Bengal CPI(M) and their Congress dilemma | Arnab Sen Sarma

Saturday 13 November 2021


by Arnab Sen Sarma *

The Central Committee (CC), the apex decision-making body of the Communist Party of India-Marxist (CPI-M), has recently released its review report of the 2021 assembly elections in Kerala, West Bengal, Tamil Nadu, Puducherry, and Assam [1]. The twenty-six-page document, which presents the party’s intramural analysis of its recent electoral performance in these States, is the reverberation of the CC’s deliberations between August 06-08, 2021. Among all these States, the discussion pertaining to its erstwhile bastion state of West Bengal is both imperative and tendentious. The CC termed the party’s latest performance in Bengal as “devastating” and zeroed in on some of the cardinal issues that have contributed to this debacle such as the party’s position on land question, decline in mass base, Samyukta Morcha, over-estimation of anti-incumbency against the Trinamool Congress (TMC) and the right-ward shift in politics.

CPI(M) was returned empty-handed in the recently concluded West Bengal assembly elections. It is certainly a fatal blow to the party that takes pride in governing the state for over three decades. This is the first time, since independence, that a newly elected assembly took an oath devoid of Communist representation. The dwindling of popular support for the CPI(M), which commenced with the 2008 Panchayat Elections, has finally attained its climax in the Assembly Elections of 2021 with the party’s coring a duck [2]. Irrefragably, CPI(M) is facing an existential crisis in the state. Would the CPI(M) be able to buck this trend? Only time holds the answer. But, the more pertinent question to ask is how did the once-mighty Bengal CPI(M), that successfully established a “party-society” (Bhattacharyya, 2016) [3] in the state, disappear from the mainstream narrative of state politics?

The CC, in its review, identified a few micro-themes that have contributed to the party’s poll fiasco, but the more marked and persistent themes remain to be its ideological inconsistency and unwarranted dogmatism. CPI(M)’s episodic hobnobbing with the Congress is one of its glaring illustrations. It is quite evident from the party’s history that whenever it struck a union with the Congress, be it nationally or in the state, the party paid dearly for it.
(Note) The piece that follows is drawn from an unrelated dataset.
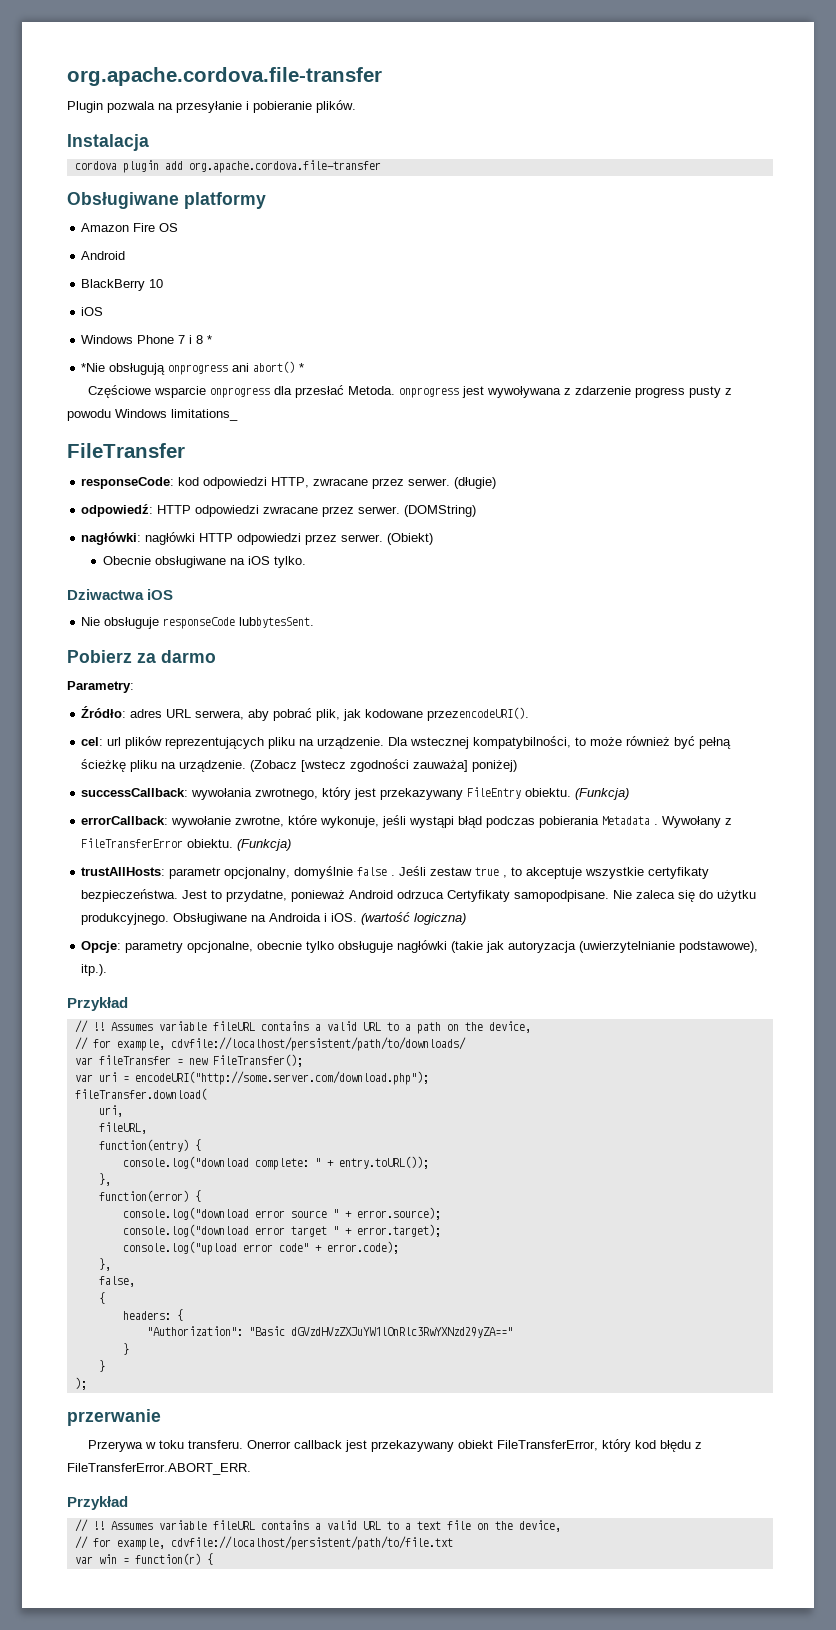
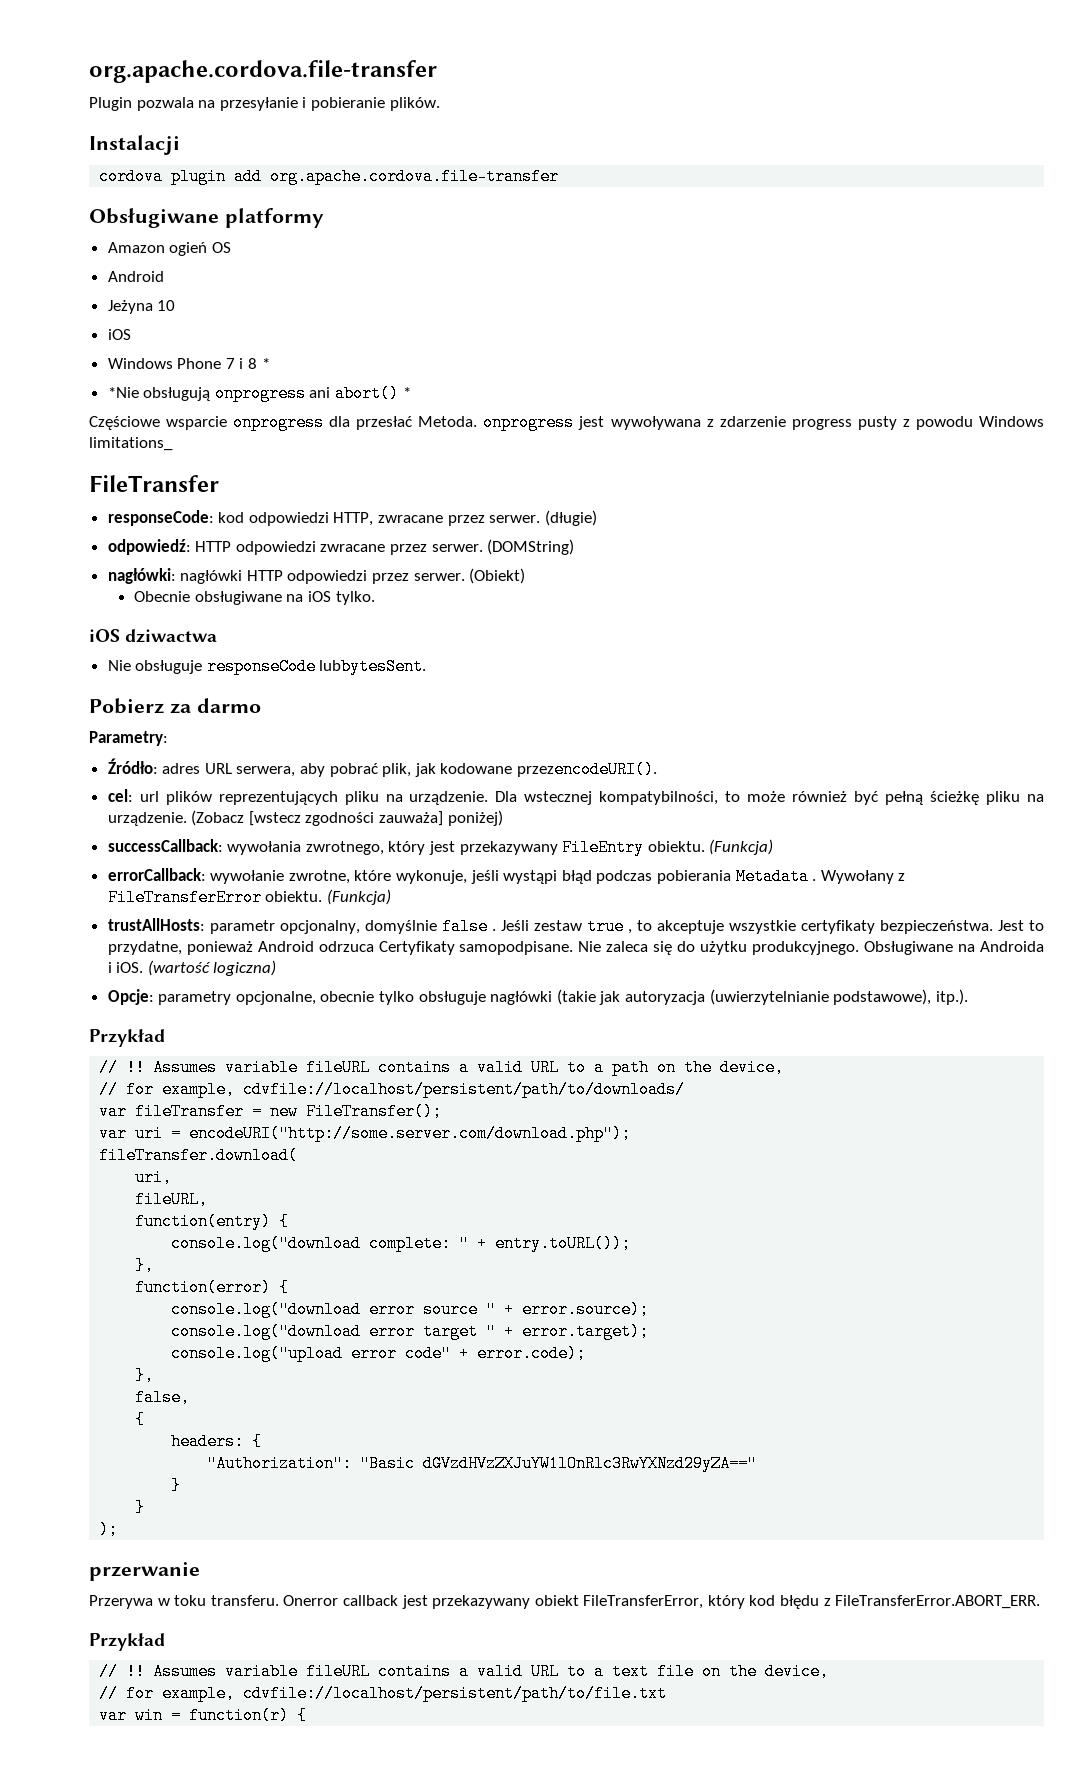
[67,134,149,151] Instalacja -> [89,135,180,155] Instalacji
[133,223,156,232] Fire -> [169,242,208,256] ogień
[81,279,146,291] BlackBerry -> [107,300,153,314] Jeżyna
[67,589,174,600] Dziwactwa iOS -> [89,629,218,643] iOS dziwactwa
The CPI(M) reigned supreme in West Bengal for 34 consecutive years-from 1977-2011. In 2011, the party was ousted from power, in a political tempest of sorts, by the Mamata Banerjee-led TMC-Congress alliance. The victory had been portentous for both the alliance partners. With the TMC catapulting to power, it realized Mamata Banerjee’s decadal quest for power in Bengal. For the Congress, once a dominant player in state politics, the party could taste power in the state after more than three decades. But, soon it became apparent that not everything was hunky-dory within the ruling alliance as both the parties kept exchanging barbs against each other. Subsequently, the two parties parted ways in 2012 as the TMC, a partner in the Congress-led UPA-II government in the center, walked out of the coalition protesting the central government’s decision to allow FDI in the retail sector.

The fallout of the TMC-Congress alliance brought the TMC in the crosshairs of both the CPI(M) and the Congress. Running up to the 2016 Assembly Elections in the state, the local units of the parties decided to forge a pre-electoral alliance despite the skepticism of the national leadership of the respective parties. The alliance thus concocted was based on the electoral arithmetic of 2014 general elections, where both the Left Front and the Congress cumulatively polled 39.64% [4]. As was expected, the equation failed miserably with the TMC securing a thumping victory. In 2011, the CPI(M) managed to remain as the principal opposition in the state with 30.1% vote share, but, in 2016, not only the party witnessed a 10% decline in its vote share but also lost the status of primary opposition.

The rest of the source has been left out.